Recorded data Start Marker
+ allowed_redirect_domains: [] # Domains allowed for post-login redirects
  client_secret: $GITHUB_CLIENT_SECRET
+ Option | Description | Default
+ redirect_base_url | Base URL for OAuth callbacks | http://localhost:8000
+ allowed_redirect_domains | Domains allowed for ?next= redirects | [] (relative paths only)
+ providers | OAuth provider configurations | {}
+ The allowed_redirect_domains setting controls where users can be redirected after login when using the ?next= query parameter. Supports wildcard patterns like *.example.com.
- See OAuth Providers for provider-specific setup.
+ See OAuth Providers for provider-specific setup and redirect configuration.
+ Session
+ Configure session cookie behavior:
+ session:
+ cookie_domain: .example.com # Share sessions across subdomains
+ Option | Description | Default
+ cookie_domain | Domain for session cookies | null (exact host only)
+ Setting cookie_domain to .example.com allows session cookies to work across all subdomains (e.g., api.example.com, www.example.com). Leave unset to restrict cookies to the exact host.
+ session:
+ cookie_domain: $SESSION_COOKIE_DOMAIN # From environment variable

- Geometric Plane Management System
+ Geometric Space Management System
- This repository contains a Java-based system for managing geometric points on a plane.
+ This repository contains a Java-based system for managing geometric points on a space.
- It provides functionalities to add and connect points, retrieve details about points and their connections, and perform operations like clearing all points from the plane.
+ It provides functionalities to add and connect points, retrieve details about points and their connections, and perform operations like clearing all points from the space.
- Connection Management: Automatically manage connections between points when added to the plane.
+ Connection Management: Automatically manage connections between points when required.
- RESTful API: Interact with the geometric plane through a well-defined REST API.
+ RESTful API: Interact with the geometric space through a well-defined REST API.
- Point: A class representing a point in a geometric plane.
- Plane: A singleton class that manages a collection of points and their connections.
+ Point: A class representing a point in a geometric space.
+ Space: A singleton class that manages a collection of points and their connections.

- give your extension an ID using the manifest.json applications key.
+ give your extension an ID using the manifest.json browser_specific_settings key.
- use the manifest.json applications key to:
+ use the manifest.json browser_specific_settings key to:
Recorded data End Marker
◆ **Aim of the exercise**
Reproduce every entry above so that each one matches its source exactly.

◆ **Result for this task**
+ allowed_redirect_domains: [] # Domains allowed for post-login redirects
  client_secret: $GITHUB_CLIENT_SECRET
+ Option | Description | Default
+ redirect_base_url | Base URL for OAuth callbacks | http://localhost:8000
+ allowed_redirect_domains | Domains allowed for ?next= redirects | [] (relative paths only)
+ providers | OAuth provider configurations | {}
+ The allowed_redirect_domains setting controls where users can be redirected after login when using the ?next= query parameter. Supports wildcard patterns like *.example.com.
- See OAuth Providers for provider-specific setup.
+ See OAuth Providers for provider-specific setup and redirect configuration.
+ Session
+ Configure session cookie behavior:
+ session:
+ cookie_domain: .example.com # Share sessions across subdomains
+ Option | Description | Default
+ cookie_domain | Domain for session cookies | null (exact host only)
+ Setting cookie_domain to .example.com allows session cookies to work across all subdomains (e.g., api.example.com, www.example.com). Leave unset to restrict cookies to the exact host.
+ session:
+ cookie_domain: $SESSION_COOKIE_DOMAIN # From environment variable

- Geometric Plane Management System
+ Geometric Space Management System
- This repository contains a Java-based system for managing geometric points on a plane.
+ This repository contains a Java-based system for managing geometric points on a space.
- It provides functionalities to add and connect points, retrieve details about points and their connections, and perform operations like clearing all points from the plane.
+ It provides functionalities to add and connect points, retrieve details about points and their connections, and perform operations like clearing all points from the space.
- Connection Management: Automatically manage connections between points when added to the plane.
+ Connection Management: Automatically manage connections between points when required.
- RESTful API: Interact with the geometric plane through a well-defined REST API.
+ RESTful API: Interact with the geometric space through a well-defined REST API.
- Point: A class representing a point in a geometric plane.
- Plane: A singleton class that manages a collection of points and their connections.
+ Point: A class representing a point in a geometric space.
+ Space: A singleton class that manages a collection of points and their connections.

- give your extension an ID using the manifest.json applications key.
+ give your extension an ID using the manifest.json browser_specific_settings key.
- use the manifest.json applications key to:
+ use the manifest.json browser_specific_settings key to:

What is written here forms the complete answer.